Thanks Noah, this certainly addresses the semantic versioning issues,
and support windows for feature releases, however, I'm still unclear
about some other points.
How long do major branches get support? Are we forever stuck porting
security fixes to 1.0.x, or does this get retired at some point? I can
see a path moving forward, but what is unclear is how long we will
support older branches. What policy internally is in place that
determines what fixes get back ported, and what just stays broken?
In my day job, where we use CouchDB heavily, I've been able to update
our application frameworks to the latest CouchDB release with almost
reckless abandon. The api has changed very little (which is a wonderful
thing), allowing for mostly painless upgrading. Personally, I find that
requirements changing and updating at a faster pace than distributions
is more often the limiting factor. This should be reflected in the
semantic versioning as well. For example, say we decide that 1.3.1 needs
spidermonkey 17, and spidermonkey 1.7 support is dropped, this isn't a
patch, and could very well be considered a breaking change. Pretty much
any major external requirement update can pose a potentially breaking
change for packagers where they may be unable to update to the latest
version based on factors outside of their direct control.
Wendall
On 04/09/2013 03:37 PM, Noah Slater wrote:
I think our roadmap process answers this:
http://wiki.apache.org/couchdb/Roadmap_Process
Let me know if you think we need something more than this...
On 2 April 2013 00:40, Wendall Cada <[email protected]> wrote:
One item missing from this is support of existing versions. I'm not sure
if a timeline exists for this, but it should be well understood what the
support window will look like for old versions.
Wendall
On 03/30/2013 12:29 PM, Jan Lehnardt wrote:
Hi all,
It is time to think about how to square the upcoming changes to CouchDB
and the next releases.
Robert Newson and I hashed out this plan:
1. Compile a list of API changes between now and after the BigCouch merge
(https://issues.apache.org/**jira/browse/COUCHDB-1756<https://issues.apache.org/jira/browse/COUCHDB-1756>
).
2. Ship CouchDB 1.4.0 with a `X-CouchDB-Deprecated: true` header for
features that will go away.
3. Ship CouchDB 2.0.0 with the API changes done, so it is API compatible
with the BigCouch merge.
4. Merge BigCouch and ship that as 3.0.0.

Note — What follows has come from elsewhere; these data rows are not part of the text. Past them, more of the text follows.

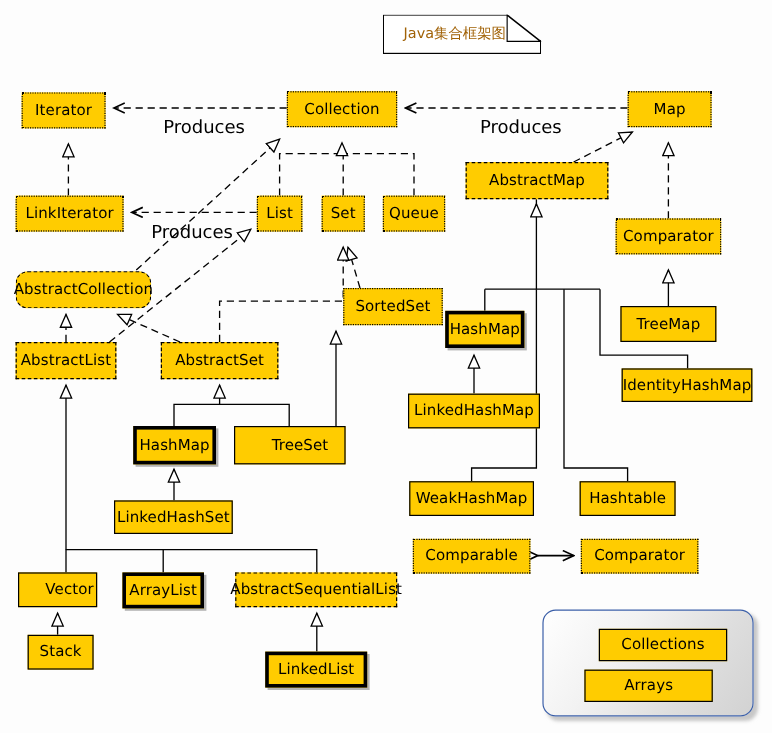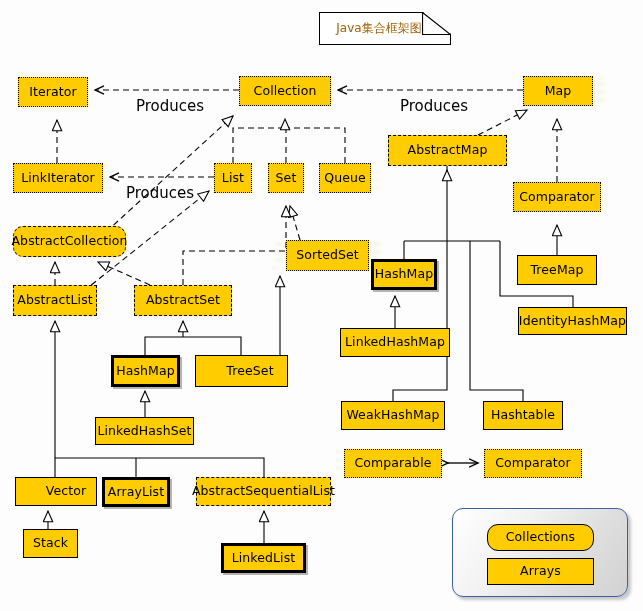--- a/index.html
+++ b/index.html
@@ -189,7 +189,7 @@
       <div class="node concrete" style="left: 95px; top: 417px; width: 99px; height: 28px;">LinkedHashSet</div>
       <div class="node iface" style="left: 344px; top: 449px; width: 98px; height: 29px;">Comparable</div>
       <div class="node iface" style="left: 484px; top: 449px; width: 98px; height: 29px;">Comparator</div>
-      <div class="node concrete" style="left: 15px; top: 477px; width: 82px; height: 29px; padding-left: 20px;">Vector</div>
+      <div class="node concrete" style="left: 15px; top: 477px; width: 66px; height: 29px; padding-left: 20px;">Vector</div>
       <div class="node hl" style="left: 102px; top: 477px; width: 68px; height: 30px;">ArrayList</div>
       <div class="node abstract" style="left: 196px; top: 477px; width: 135px; height: 29px;">AbstractSequentialList</div>
       <div class="node concrete" style="left: 487px; top: 524px; width: 107px; height: 27px; border-radius: 11px;">Collections</div>

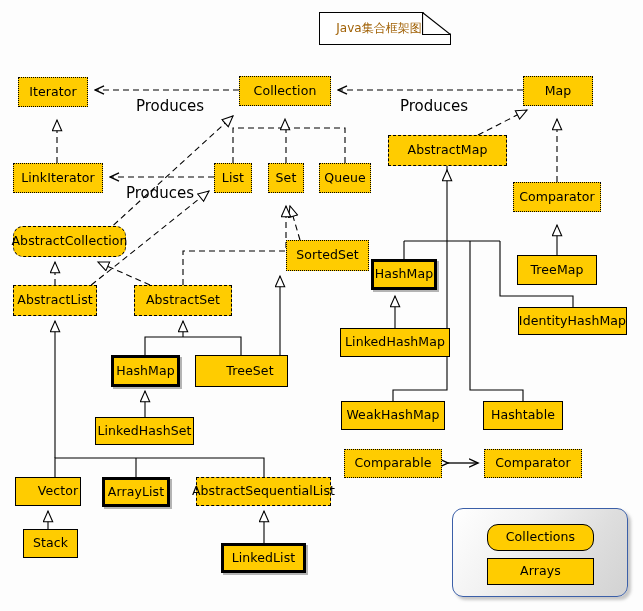--- a/index.html
+++ b/index.html
@@ -192,7 +192,7 @@
       <div class="node concrete" style="left: 15px; top: 477px; width: 66px; height: 29px; padding-left: 20px;">Vector</div>
       <div class="node hl" style="left: 102px; top: 477px; width: 68px; height: 30px;">ArrayList</div>
       <div class="node abstract" style="left: 196px; top: 477px; width: 135px; height: 29px;">AbstractSequentialList</div>
-      <div class="node concrete" style="left: 487px; top: 524px; width: 107px; height: 27px; border-radius: 11px;">Collections</div>
+      <div class="node concrete" style="left: 499px; top: 524px; width: 107px; height: 27px;">Collections</div>
       <div class="node hl" style="left: 221px; top: 543px; width: 85px; height: 30px;">LinkedList</div>
       <div class="node concrete" style="left: 487px; top: 558px; width: 107px; height: 27px;">Arrays</div>
       <div class="node concrete" style="left: 23px; top: 529px; width: 55px; height: 29px;">Stack</div>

Spread over our new quarterly release schedule:
Early April: 1.3.0.
Early July: 1.4.0. With API deprecation warnings.
Early October: 2.0.0. With API changes.
Early January: 3.0.0. With BigCouch.
Alternatively, we can ship 1.4.0 and 2.0.0 concurrently, so the BigCouch
merge work doesn’t get a chance to get stale:
Early April: 1.3.0.
Early July: 1.4.0. With API deprecation warnings.
Early July: 2.0.0. With API changes.
Early October: 3.0.0. With BigCouch.
Monthly minor- and patch-level-versions will continue as usual.
If we want to ship new features before BigCouch but after 1.4.0, we can
roll 1.5.0 / 2.1.0 before 3.0.0.
Anything up to the BigCouch merge should be trivial, so we can be
confident we get that right (modulo forgetting to deprecate something). If
the actual technical issues to get BigCouch merged aren’t done by October
in the way we are satisfied with shipping, we can wait to ship 3.0.0 until
we think it is ready.
In an ideal world, if 2.0.0 and BigCouch merge are API compatible, we
*could* ship BigCouch in say, 2.5.0 or something, but I think the
underlying things change enough to warrant a full major version increase.
The only open question I’d have is how to square that against the ongoing
work on bringing rcouch in. I hope Benoit can comment on this.